■ **Your goal**
Copy the data that follows exactly as it is, excluding all pictures.

-- Opening Marker --

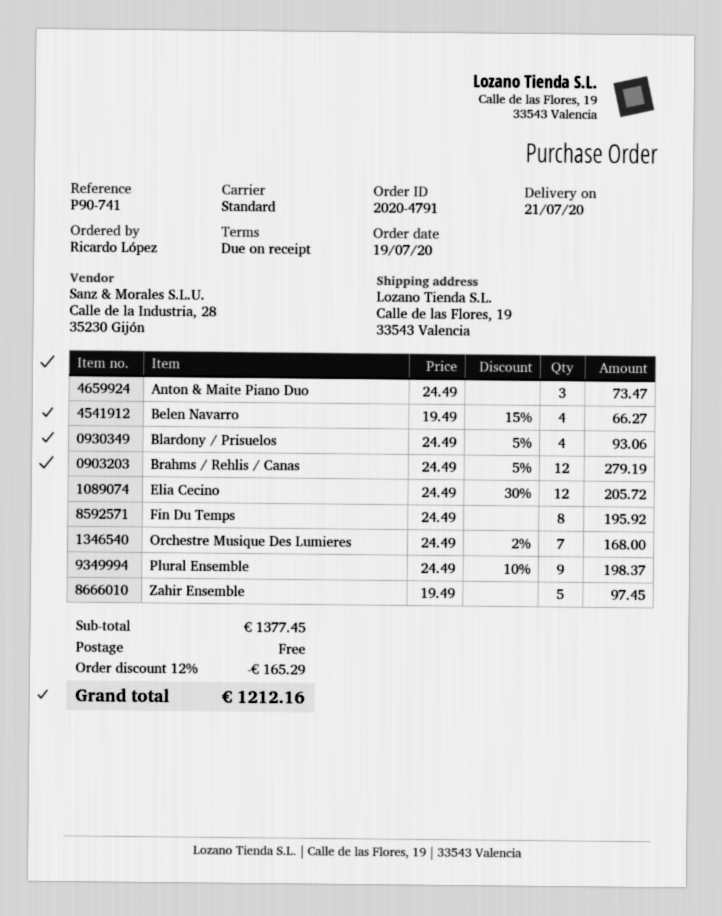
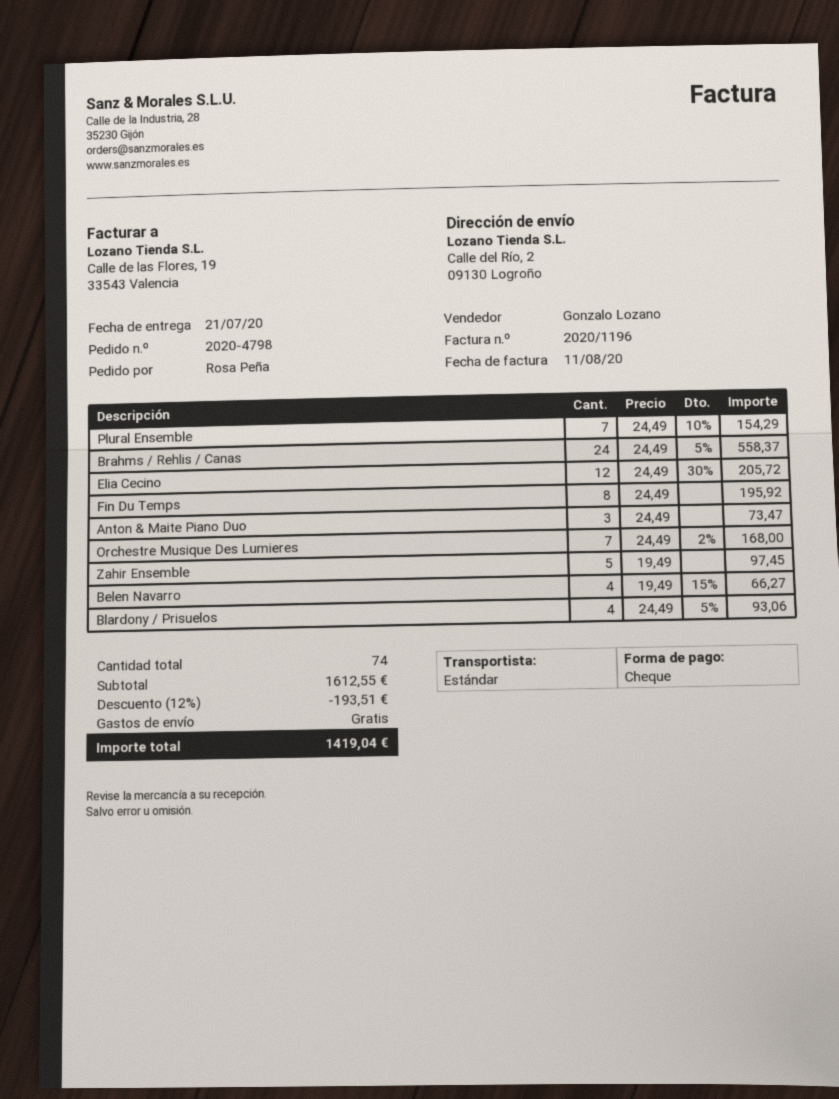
order number: 2020-4791 -> 2020-4798
ordered by: Ricardo López -> Rosa Peña
ship to: Calle de las Flores, 19, 33543 Valencia -> Calle del Río, 2, 09130 Logroño
Brahms / Rehlis / Canas: 12 x 24.49 - 5% = 279.19 -> 24 x 24.49 - 5% = 558.37
Plural Ensemble: 9 x 24.49 - 10% = 198.37 -> 7 x 24.49 - 10% = 154.29
subtotal: 1377.45 -> 1612.55
discount: 12% = 165.29 -> 12% = 193.51
total: 1212.16 -> 1419.04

-- Closing Marker --

■ **Task answer**
order number: 2020-4791 -> 2020-4798
ordered by: Ricardo López -> Rosa Peña
ship to: Calle de las Flores, 19, 33543 Valencia -> Calle del Río, 2, 09130 Logroño
Brahms / Rehlis / Canas: 12 x 24.49 - 5% = 279.19 -> 24 x 24.49 - 5% = 558.37
Plural Ensemble: 9 x 24.49 - 10% = 198.37 -> 7 x 24.49 - 10% = 154.29
subtotal: 1377.45 -> 1612.55
discount: 12% = 165.29 -> 12% = 193.51
total: 1212.16 -> 1419.04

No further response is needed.